- **Stored data**
Start of Block
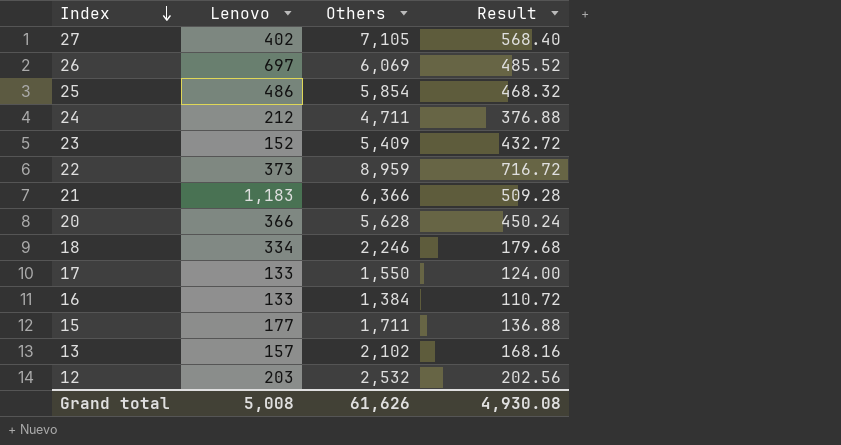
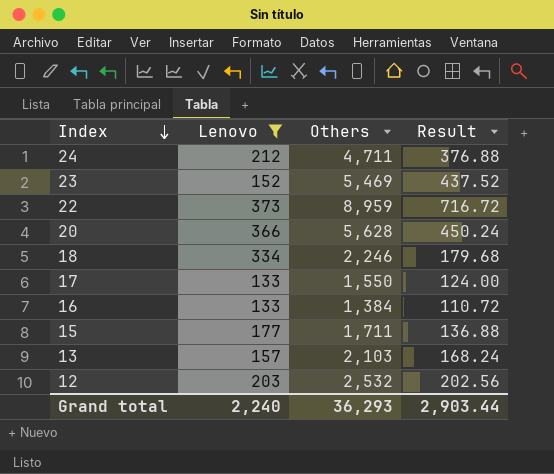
filter: none -> Lenovo <= 373
23 | Others: 5,409 -> 5,469
23 | Result: 432.72 -> 437.52
13 | Others: 2,102 -> 2,103
13 | Result: 168.16 -> 168.24
Grand total | Lenovo: 5,008 -> 2,240
Grand total | Others: 61,626 -> 36,293
Grand total | Result: 4,930.08 -> 2,903.44

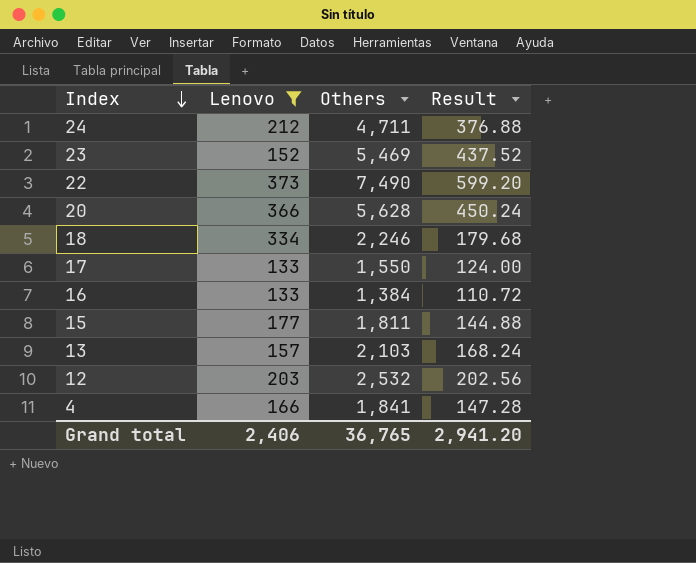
22 | Others: 8,959 -> 7,490
22 | Result: 716.72 -> 599.20
15 | Others: 1,711 -> 1,811
15 | Result: 136.88 -> 144.88
row 4: none -> 166 | 1,841 | 147.28
Grand total | Lenovo: 2,240 -> 2,406
Grand total | Others: 36,293 -> 36,765
Grand total | Result: 2,903.44 -> 2,941.20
End of Block
- **Exercise objective**
Your task is to return the entries above exactly, with no pictures.

- **Response**
filter: none -> Lenovo <= 373
23 | Others: 5,409 -> 5,469
23 | Result: 432.72 -> 437.52
13 | Others: 2,102 -> 2,103
13 | Result: 168.16 -> 168.24
Grand total | Lenovo: 5,008 -> 2,240
Grand total | Others: 61,626 -> 36,293
Grand total | Result: 4,930.08 -> 2,903.44

22 | Others: 8,959 -> 7,490
22 | Result: 716.72 -> 599.20
15 | Others: 1,711 -> 1,811
15 | Result: 136.88 -> 144.88
row 4: none -> 166 | 1,841 | 147.28
Grand total | Lenovo: 2,240 -> 2,406
Grand total | Others: 36,293 -> 36,765
Grand total | Result: 2,903.44 -> 2,941.20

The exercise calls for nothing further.